How Does God “Give” People To Jesus (John 6)?

February 16, 2018

A favorite chapter sometimes used in an attempt to prove John Calvin’s Unconditional Election theory is John 6, verse 37a (“All that the Father giveth me shall come to me”) and 65 (“no man can come unto me, except it were given unto him of my Father”). But whatever else we might say about those two texts, they both state there is a condition to election/salvation – a sinner must “come” to Jesus.

So just how does God give people to Jesus? If we notice the similarity of our phrase “no man can come unto me, except it were given unto him of my Father” to a phrase in verse 44 of the same chapter “No man can come to me, except the Father which hath sent me draw him,” we see that the way God gives people to Jesus is by drawing them. And how does God draw them? The very next verse says “It is written in the prophets, And they shall be all taught of God. Every man therefore that hath heard, and hath learned of the Father, cometh unto me.” Verse 45 therefore shows how the Father draws people – thru teaching, hearing, and learning (Rom 10:17, 1:16), not by force. Notice again from John 12:32 (“And I, if I be lifted up from the earth, will draw all men unto me”) that Jesus draws not by force but by motivation, for example, the thankfulness of knowing what Jesus did for us on the cross. It can’t be by force, because John 12:32 states God draws ALL men, but we know from other passages that not all will be drawn successfully (saved).

It is the same as how God gives repentance (Acts 11:18b); Rom 2:4 says God “leadeth thee to repentance”; it is not done by force. It is also the same as how God gives us our daily bread (Matt 6:11), through means – working a job to earn a living. The Bible says God hardened Pharaoh’s heart (Exodus 7:13, 9:12, 10:1, 20, 27, 11:10, 14:8), but it also says Pharaoh hardened his own heart (Exodus 8:15, 8:32, 9:34). How can both of those facts be true? The answer?: God hardened Pharaoh’s heart through means, not against his will by force. And neither is the John 6 “coming” forced/unconditional. John 5:40 proves that – “But you are not willing to come to me that you may have life.” (NKJV).

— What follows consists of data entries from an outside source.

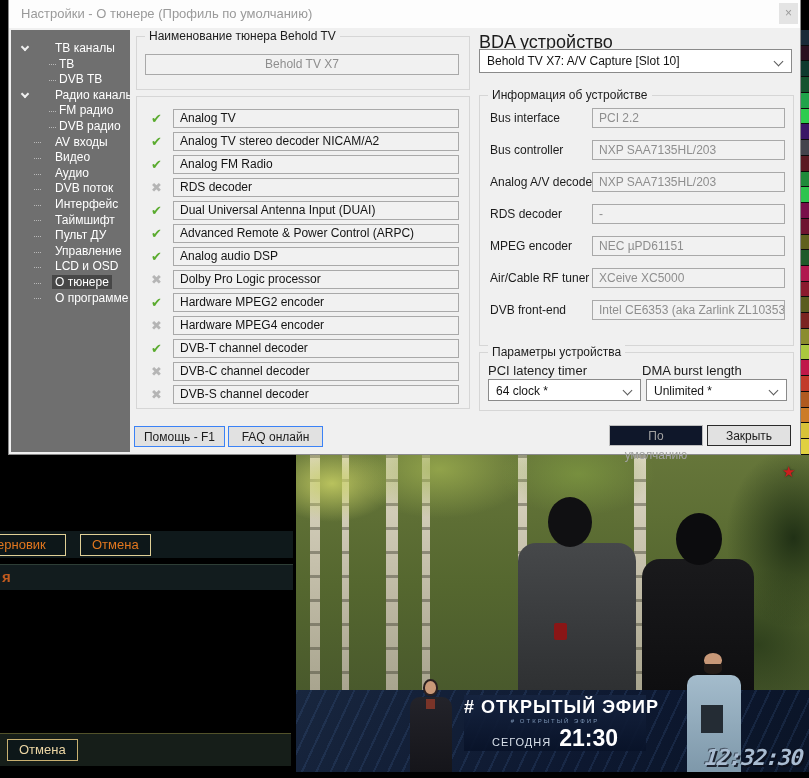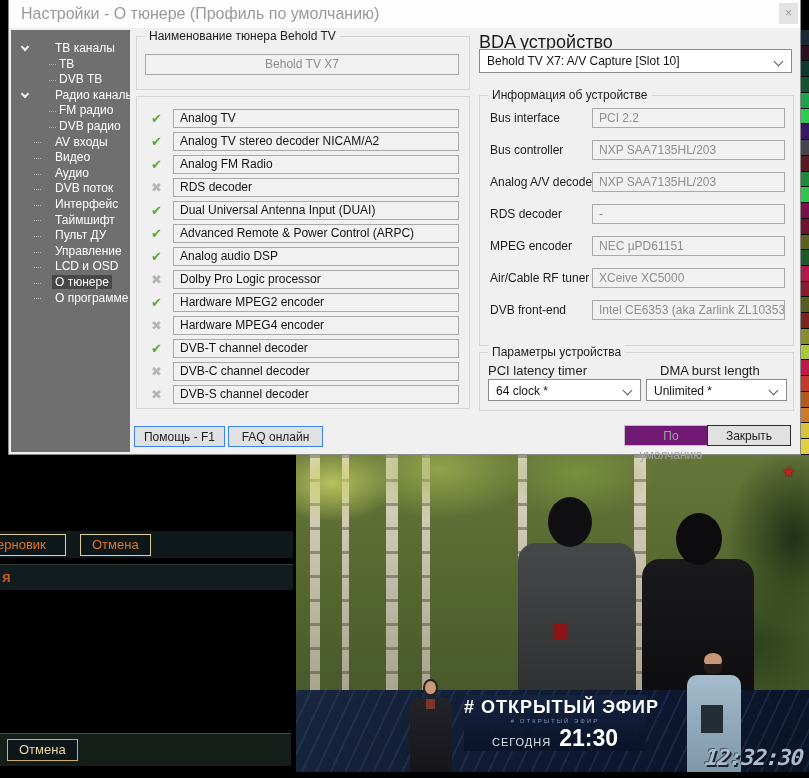"Настройки - О тюнере (Профиль" .titlebar { font-size: 16px -> 13px }
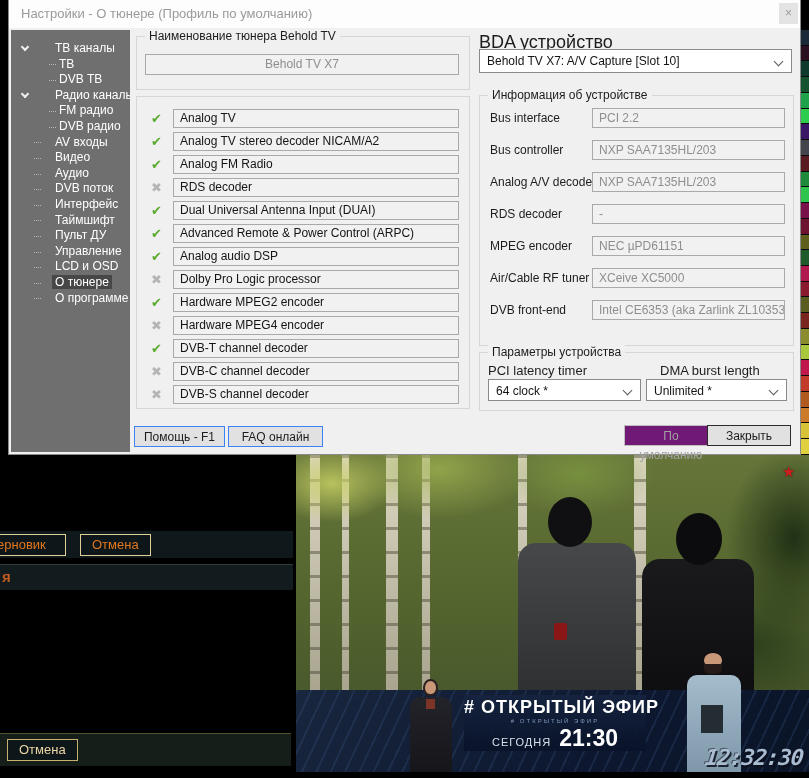"DMA burst length" div.param-label { left: 180px -> 162px }
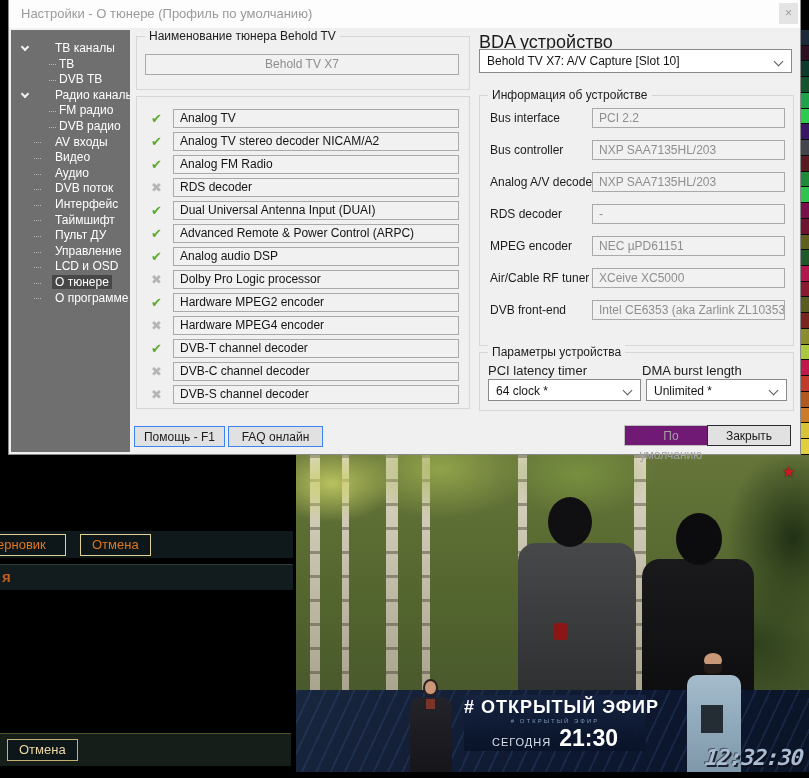"По умолчанию" .btn.disabled { background: #701a75 -> #0f172a; margin-left: 15px -> none }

The fact that God gives people to Jesus can’t prove salvation is unconditional as the Calvinists assert. That would contradict John 17:12 (“… those that thou gavest me I have kept, and none of them is lost, but the son of perdition …”) which illustrates that some God gives will ultimately be lost.

Keep in mind there exists what is generally referred to as God’s successful call, but also a call of God that is not necessarily successful. Let me illustrate with the following two sentences: “Everybody I called came to dinner” and “Some I called didn’t answer, so they were left out.” The former sentence refers to a successful call (the call was completed on both sides), while the latter refers to a call that is not necessarily successful (the call may not have been completed). It is the same with God’s call: Rom 8:30 (“and whom He called, them He also justified”) refers to God’s successful/accepted call, while passages like Prov 1:24 (“Because I have called, and ye refused”) and Matt 22:14 (“many are called, but few are chosen”) refer to God’s call before it is accepted or rejected. John 6:37 obviously refers to the accepted call (completed on both sides) of those with an honest and good heart (Luke 8:15). Even then, verse 66 shows that many called by Jesus at that time ultimately rejected Him.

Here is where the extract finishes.